Stage right: a chimpanzee dressed like Gilligan in bluejeans and a sailor cap perches at a typewriter. He pokes at the keys and reads his words aloud.
“To be or not to be… Nah, too existentialist.”
He tries again: “Beware the Ides of March… Hmm, too topical.”
Scratching his head with a hirsute hand, the primate––aptly named Jim Pansy, played by Harvard sophomore Sam Clark––decides on a more original opening line. His words revert to monkey screeches as the typing resumes, the stage lights up and the curtains open.
So begins Harvard’s Hasty Pudding Theatricals (H.P.T.) 2013 performance, “There’s Something About Maui.”
The Hasty Pudding Club, whose former alumni members include William Randolph Hearst, J.P. Morgan and John F. Kennedy, celebrates its 165th anniversary this year.
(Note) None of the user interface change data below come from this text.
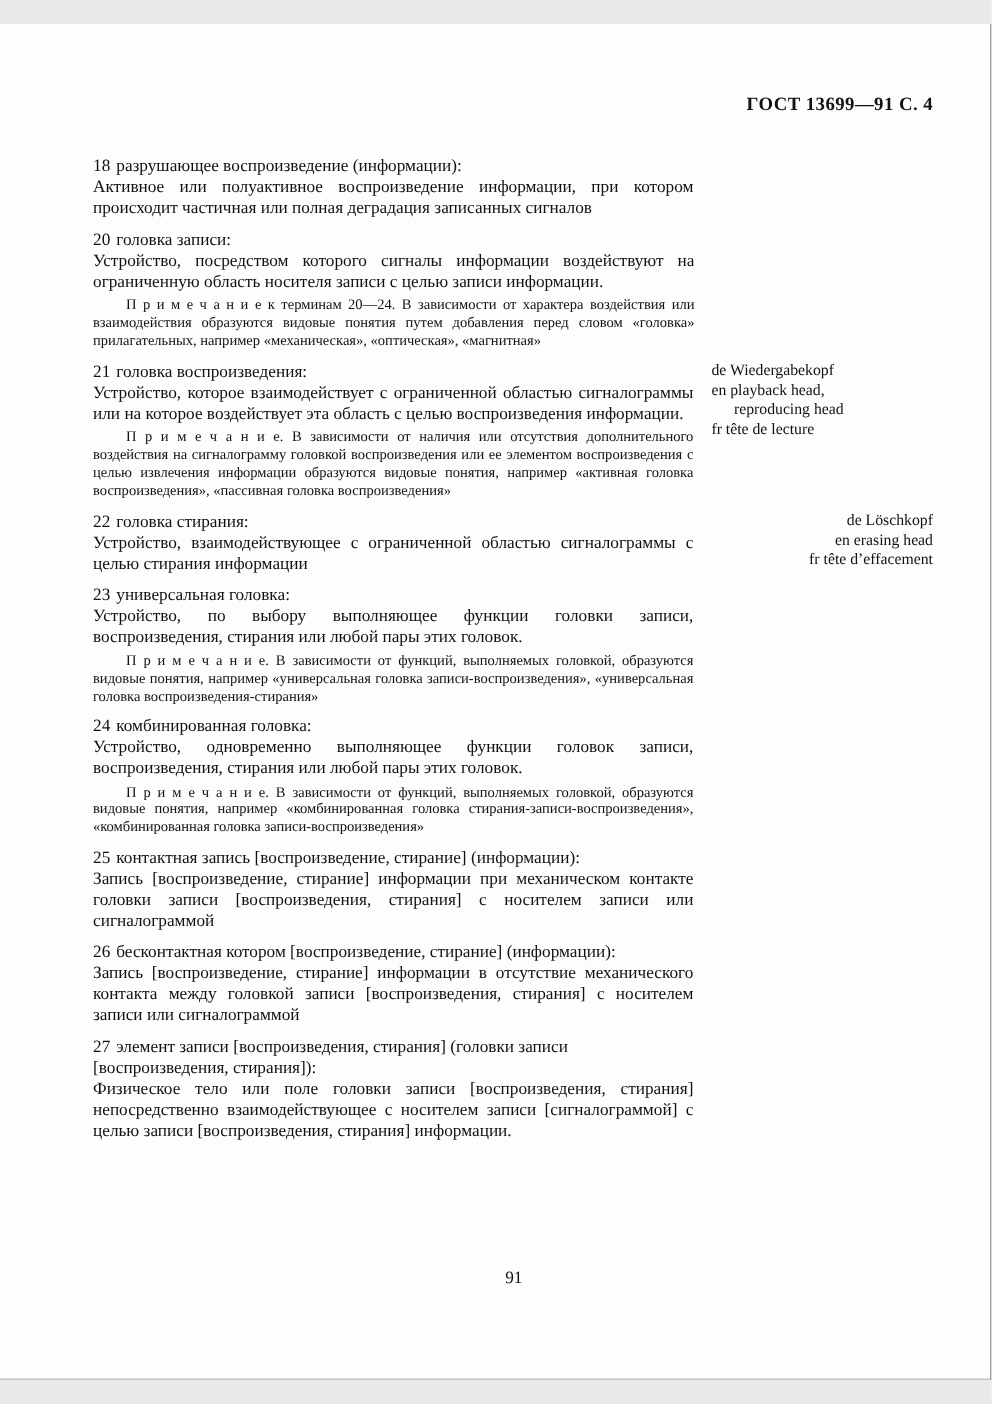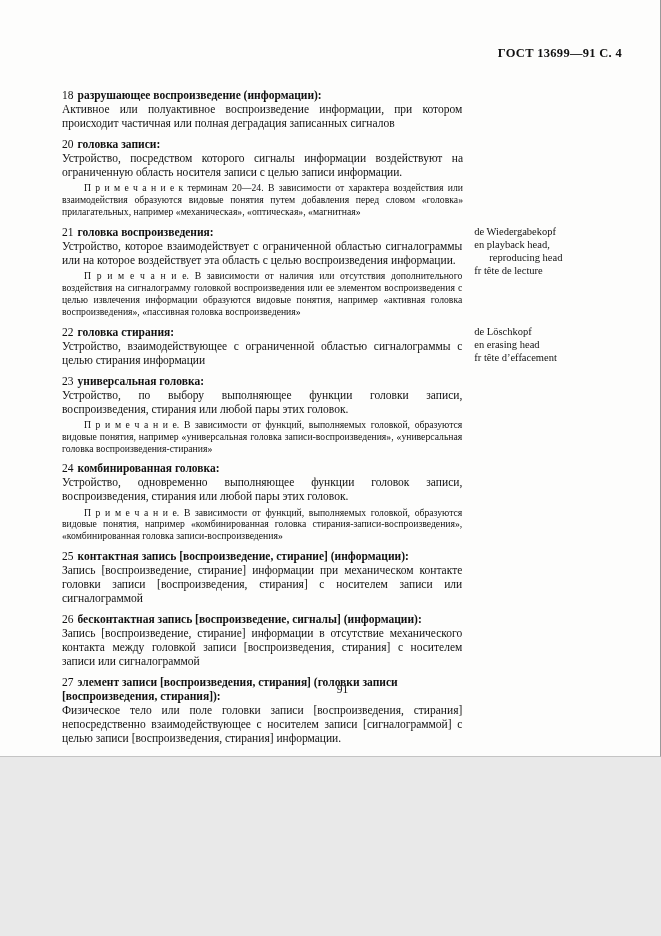"ГОСТ 13699—91 С. 4" .page { height: 757px -> 904px; margin: 0 auto -> 16px auto }
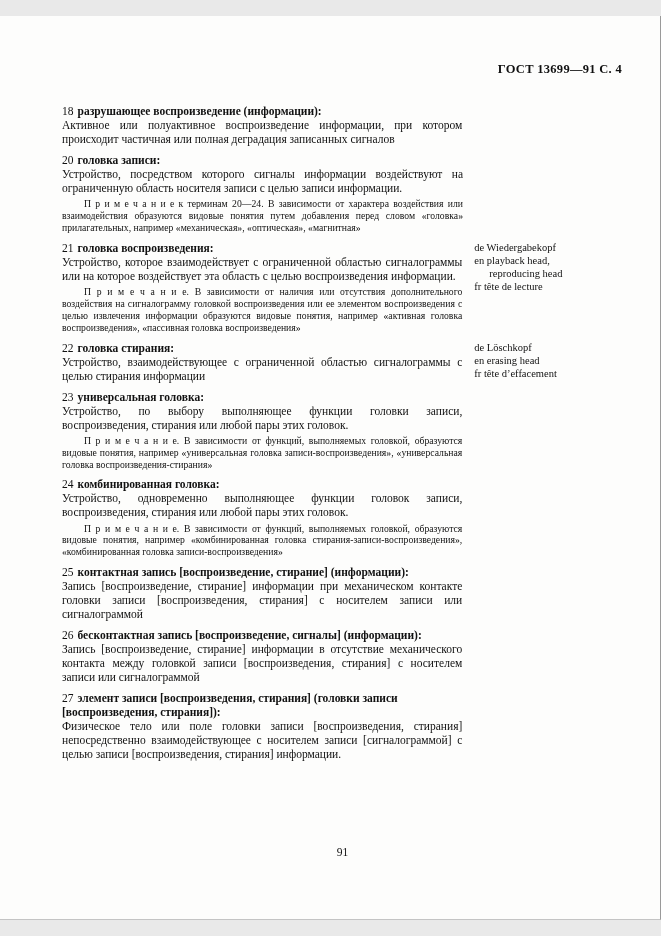"разрушающее воспроизведение" .heading .ttl { font-weight: bold -> normal }
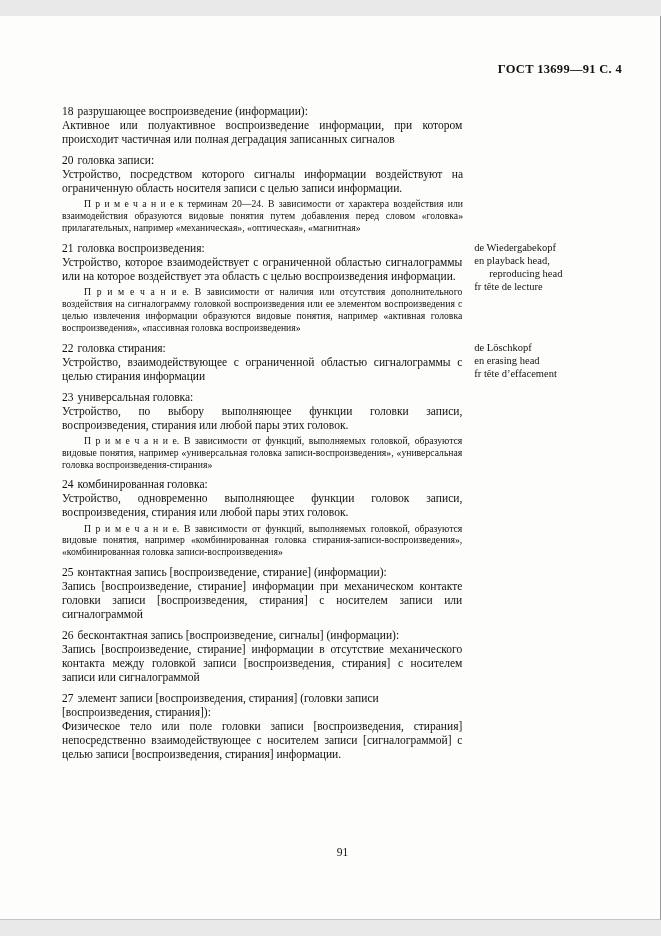"de Löschkopf" div.side { text-align: none -> right }
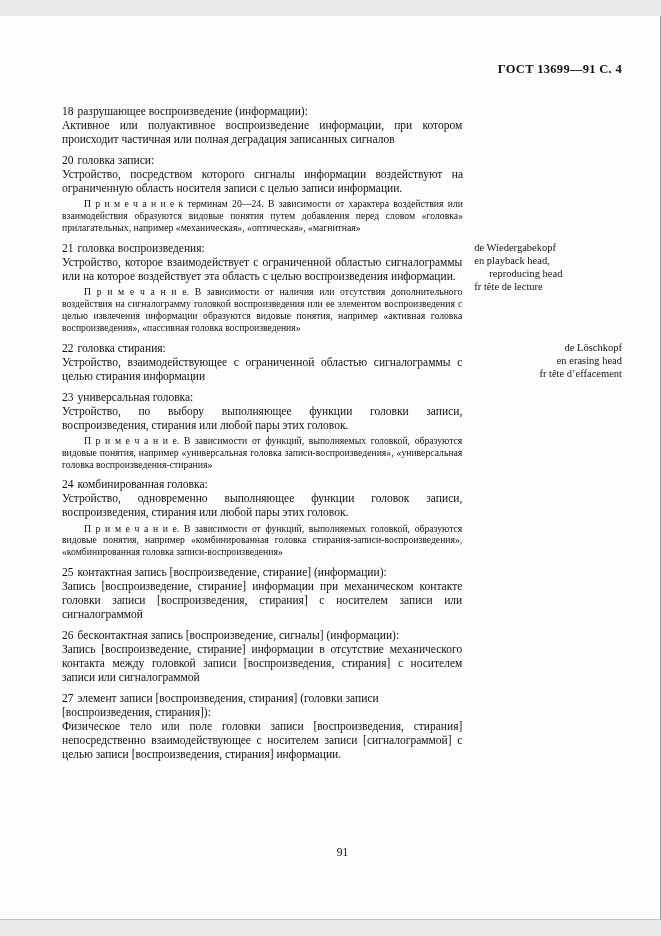"бесконтактная запись [воспроизведение," span.ttl { text: запись [воспроизведение, сигналы -> котором [воспроизведение, стирание }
The festivities include the usual theatrics expected of the troupe: bombastic burlesque, pun-laden dialogue, and a chorus line finale comprised of ivy league boys with stocking-clad kicks rivaling those of the Rocketts.
This year’s student-written, directed, and acted performance takes place at a local watering hole called Sand Bar on the island of Little Maui in 1942. The motley cast of characters includes:
- Princess Lei, a voluptuous and lovestruck hula girl
- Helen Killer, a blind spy with a license to kill
- Amelia Airhead, a ditzy pilot with her head in the clouds.
The cast and orchestra perform original songs entitled “Lethal Webbin’ ” and “A Soldier to Cry On,” among others, for a crowd of nearly 250, filling the Hasty Pudding Theater on Holyoke Street in Harvard Square.
The now co-ed club has a female president, writers and choreographers contributing to the production. However, keeping with tradition, the dramatis personæ remain all male, requiring some of the members to cross-dress for their roles. After the curtains close, the cast returns to the stage and earns its standing ovation with an explosive can-can in stilettos and sequins. A patron leans over and whispers, “these are our future congressmen and world leaders.”
Though rooted in history, H.P.T. reinvents itself every year with contemporary references to pop culture, politics and current events. It reprises its perennial plug for the Harvard Coop, as well as light-hearted digs at Radcliffe counterparts and rival Elis. The spectrum of entertainment attracts a variety of patrons.
Longtime Boston resident and business owner Chris Lutes has attended the H.P.T. performances for the past four years. In 2009, his Cambridge-based restaurant group, Tigers and Bears, started sponsoring the club, which piqued his interest in the shows.
“It’s a great escape,” says Lutes, 51. “I forget that those are 20-something boys up there on stage.”
His daughter, Lilah, who turned 17 on Valentine’s Day, attends the show with him every year as part of a birthday tradition. This year, before the performance, she discovered a local treat honoring of the club: Hasty Pudding ice cream featured as J.P. Licks’ flavor of the month.
“It tastes more like frozen banana pudding than ice cream,” she says.
H.P.T. neophyte Nora Wasson, 84, attended her first performance this year. She drove from her home in Warwick, R.I., to attend the show. Wasson enjoyed the witty lyrics and clever puns, of which she heard and understood only some. “I wish that I was sitting closer to the stage,” she says. “I heard laughter and felt that I missed a lot of the jokes.”
The show’s combination of bright costumes, uplifting music and dance moves appeal to Wasson the most, which entice her to return next year. “I can’t believe that men are so loose in the hips as to do the hula.”